La tribuna

Rafael Zornoza

La Navidad que Dios quiere

La Navidad que Dios quiere
La Navidad que Dios quiere

24 de diciembre 2023 - 00:45

Un montón de españoles –según las encuestas— creen que la Navidad ha perdido su esencia, que ha sido ahogada por el consumismo compulsivo y demasiados compromisos sociales, y viven estas fechas como un exceso que les causa estrés. Ya saben qué sucederá fatalmente, qué comeremos y regalaremos, y hasta las pelis de la cartelera, la consabida programación de siempre. Y es que saberlo todo –básicamente, lo previsto que va a pasar– nos bloquea para saber algo más, de modo que podemos quedar montando y desmontando belenes, sacándolos de sus viejas cajas del trastero, sin llegar a percibir el misterio, esa parte invisible de la realidad que es el Dios eterno, lo más importante y real. Lo paradójico es que a Él sí que le gustaría salir del envoltorio de nuestra rutina y aburrimiento, del desván de las discusiones de actualidad y los brindis acostumbrados, y sorprendernos respondiéndonos a esas preguntas cruciales, muchas de ellas ocultas, que tememos formular. El sí que conoce el dolor y las inquietudes que guardamos dentro, la frustración de muchos anhelos no saciados, los afectos no correspondidos y las quejas doloridas de una existencia insulsa.

Si celebrásemos el ritual de las Posadas o Novena de la Navidad, como en los países hispanos donde pasan de casa en casa en un simbólico camino a Belén antes de Nochebuena, recordaríamos que se ha de acoger al que va a nacer, que hay que abrir la puerta para que Él pueda entrar. Porque este es el drama de la Navidad: celebrar al que viene pero no dejarle pasar, no distinguir entre las luces y la luz, querer entender pero huir deslumbrados por la belleza potente pero discreta de la verdad. Con tanto evitar todo lo que tiene que ver con Dios en la sociedad, llegamos a cerrar la mismísima puerta del cielo. Eso sí, Jesús nos la abre si le dejamos entrar, y nos hace herederos no sólo de un futuro glorioso, sino de un tesoro impresionante para actuar en el presente con nobleza, con la fuerza que ensancha el corazón para servir, que da aliento para superarnos, compasión para perdonar, mirada al infinito para crecer, apertura para acoger a todos, y al necesitado al que más.

Dios ama la Navidad porque nos ve despojados. Le duelen los vacíos inconfesables de nuestras vidas, aparentemente divertidas, pero con almas aletargadas o heridas. La Navidad –nacimiento del Eterno hecho hombre– planta bien nuestros pies: uno en el hoy, el otro en el día en que Dios entró en la historia, convirtiéndose así, Él mismo, en el corazón de la historia.
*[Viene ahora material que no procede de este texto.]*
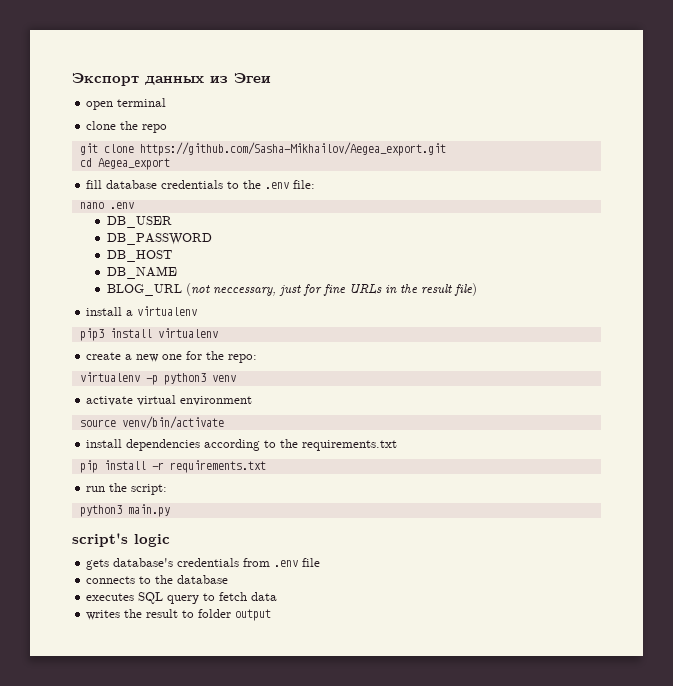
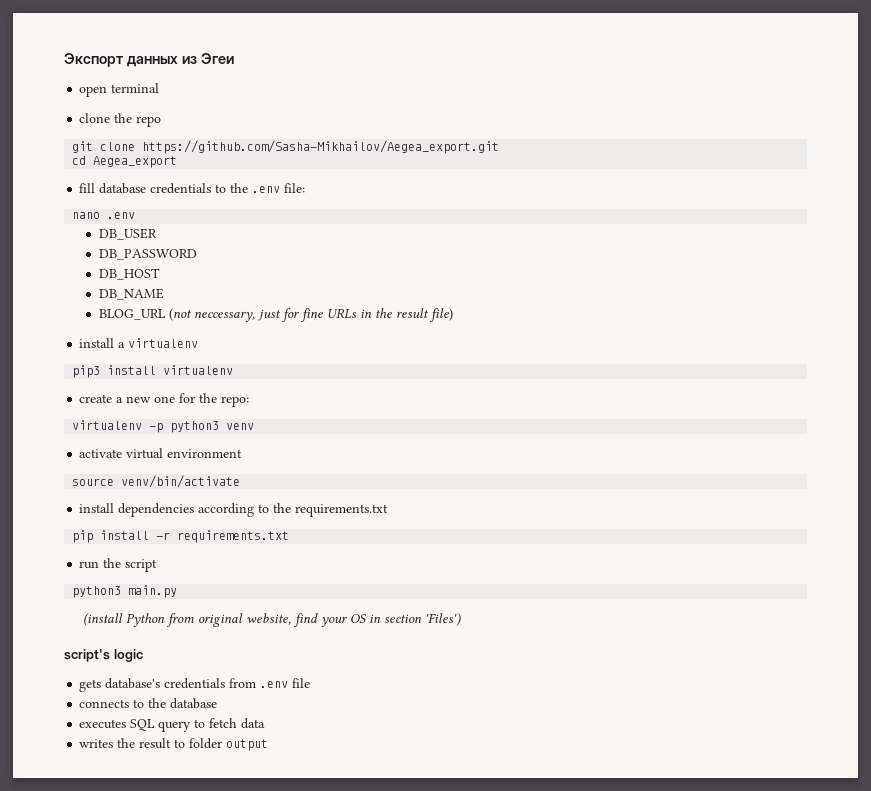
- run the script:
+ run the script
+ (install Python from original website, find your OS in section 'Files')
Nuestra vida y la suya han quedado unidas. Se hizo mortal para hacer de su muerte nuestra victoria, tanto que la resurrección de Jesús atraviesa el tiempo, y su sacrificio redentor nos sigue salvando hoy. Por Él sabemos el fin de nuestro camino, nuestro destino glorioso, y que la esperanza nos hace vivir a fondo la historia, comprometidos. Con Él cambia la experiencia de la amistad, de la familia, del amor, del dolor y de la muerte. Con Él se inaugura una relación de oración y comunión cierta con Dios, pero también de auténtica fraternidad, de trabajo y misión. A pesar de tanta ignorancia y olvido, muchos miles y millones, convencidos de su amor, dan la vida por Él y por un mundo mejor. La Navidad que Dios quiere no tiene más remedio que ser una delicia para el hombre, pues conserva lo bueno del pasado y elimina lo malo del presente, aunque nos llegue cada año con su intencionada paradoja: que el nacimiento de este singular Niño sin hogar se celebre en cada hogar… si se le deja entrar. Venga, pues, esa Navidad, la que al pasar nos deja la Eternidad.